Task item: Your answer should be the exact lines of the data below from the one containing "- The label" through the one containing "9. put them together in time_series_visualizer.py file"; please include nothing else.

Difference listings
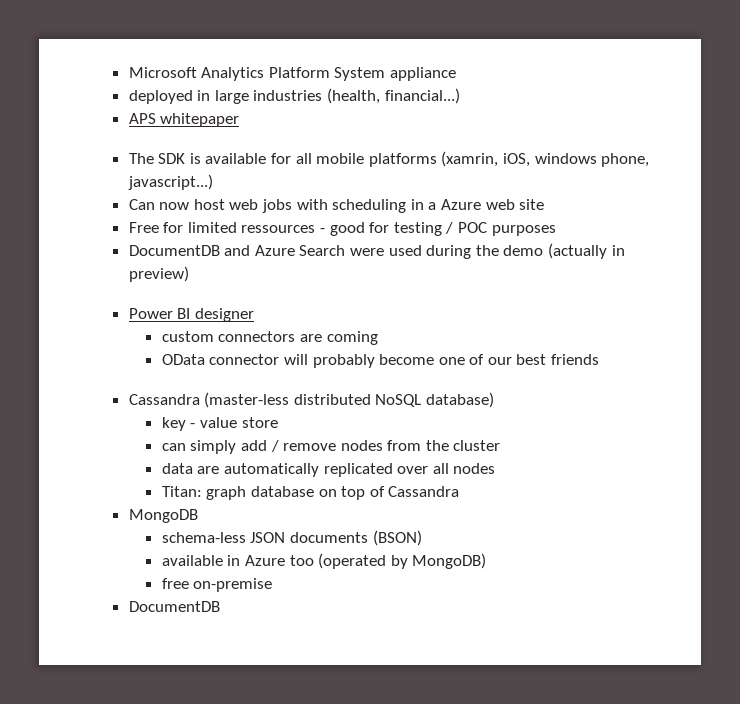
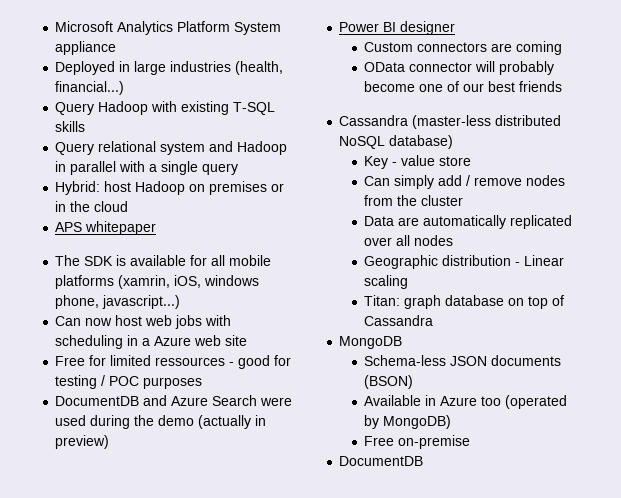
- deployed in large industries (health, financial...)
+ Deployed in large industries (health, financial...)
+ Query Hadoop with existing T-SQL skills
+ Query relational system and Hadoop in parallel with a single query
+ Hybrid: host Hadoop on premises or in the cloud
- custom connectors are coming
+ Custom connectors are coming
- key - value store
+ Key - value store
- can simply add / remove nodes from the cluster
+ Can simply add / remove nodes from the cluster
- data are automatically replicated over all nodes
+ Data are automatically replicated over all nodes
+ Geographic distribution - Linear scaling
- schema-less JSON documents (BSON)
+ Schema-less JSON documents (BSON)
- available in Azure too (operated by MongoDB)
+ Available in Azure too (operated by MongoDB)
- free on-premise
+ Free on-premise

* * *

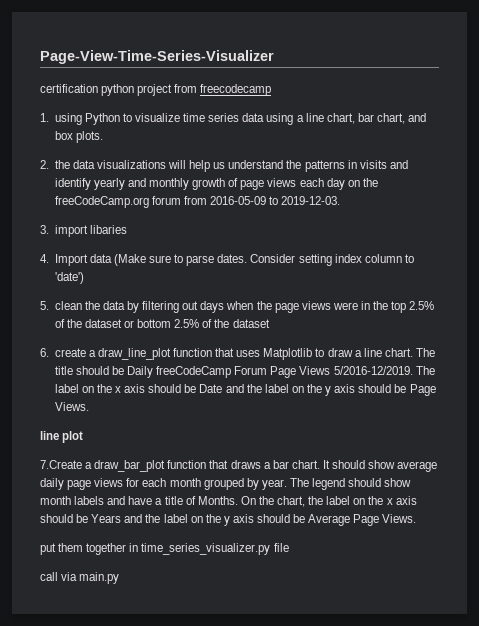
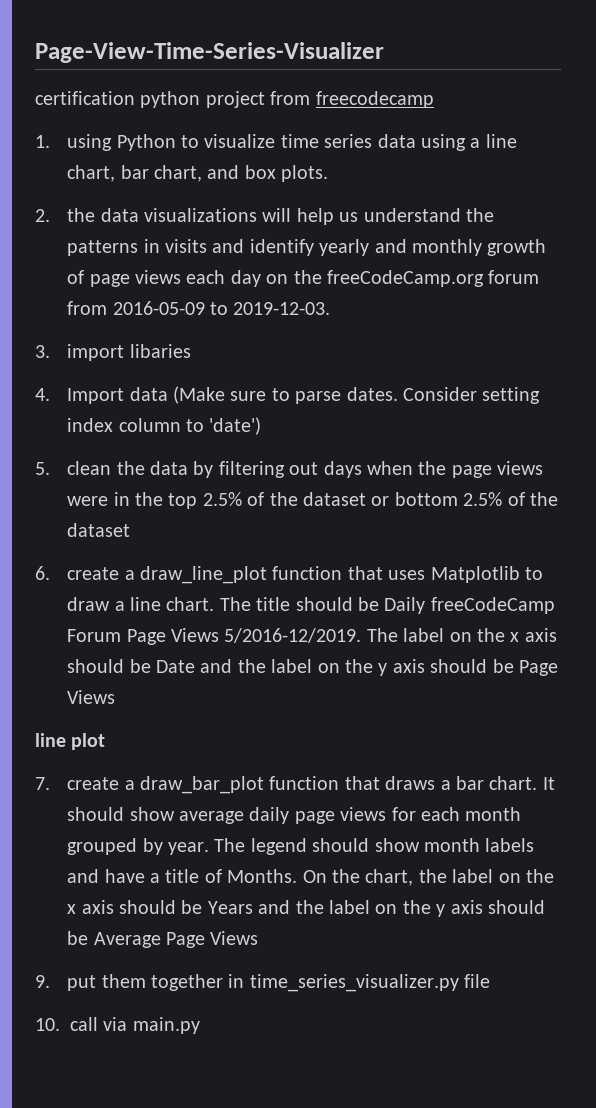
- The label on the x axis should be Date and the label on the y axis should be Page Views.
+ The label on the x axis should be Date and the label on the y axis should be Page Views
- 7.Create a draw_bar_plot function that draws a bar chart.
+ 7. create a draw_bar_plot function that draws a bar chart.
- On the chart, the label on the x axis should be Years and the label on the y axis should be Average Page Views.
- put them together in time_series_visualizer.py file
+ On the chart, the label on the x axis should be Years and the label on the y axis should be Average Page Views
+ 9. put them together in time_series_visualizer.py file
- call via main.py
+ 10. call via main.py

The answer:
- The label on the x axis should be Date and the label on the y axis should be Page Views.
+ The label on the x axis should be Date and the label on the y axis should be Page Views
- 7.Create a draw_bar_plot function that draws a bar chart.
+ 7. create a draw_bar_plot function that draws a bar chart.
- On the chart, the label on the x axis should be Years and the label on the y axis should be Average Page Views.
- put them together in time_series_visualizer.py file
+ On the chart, the label on the x axis should be Years and the label on the y axis should be Average Page Views
+ 9. put them together in time_series_visualizer.py file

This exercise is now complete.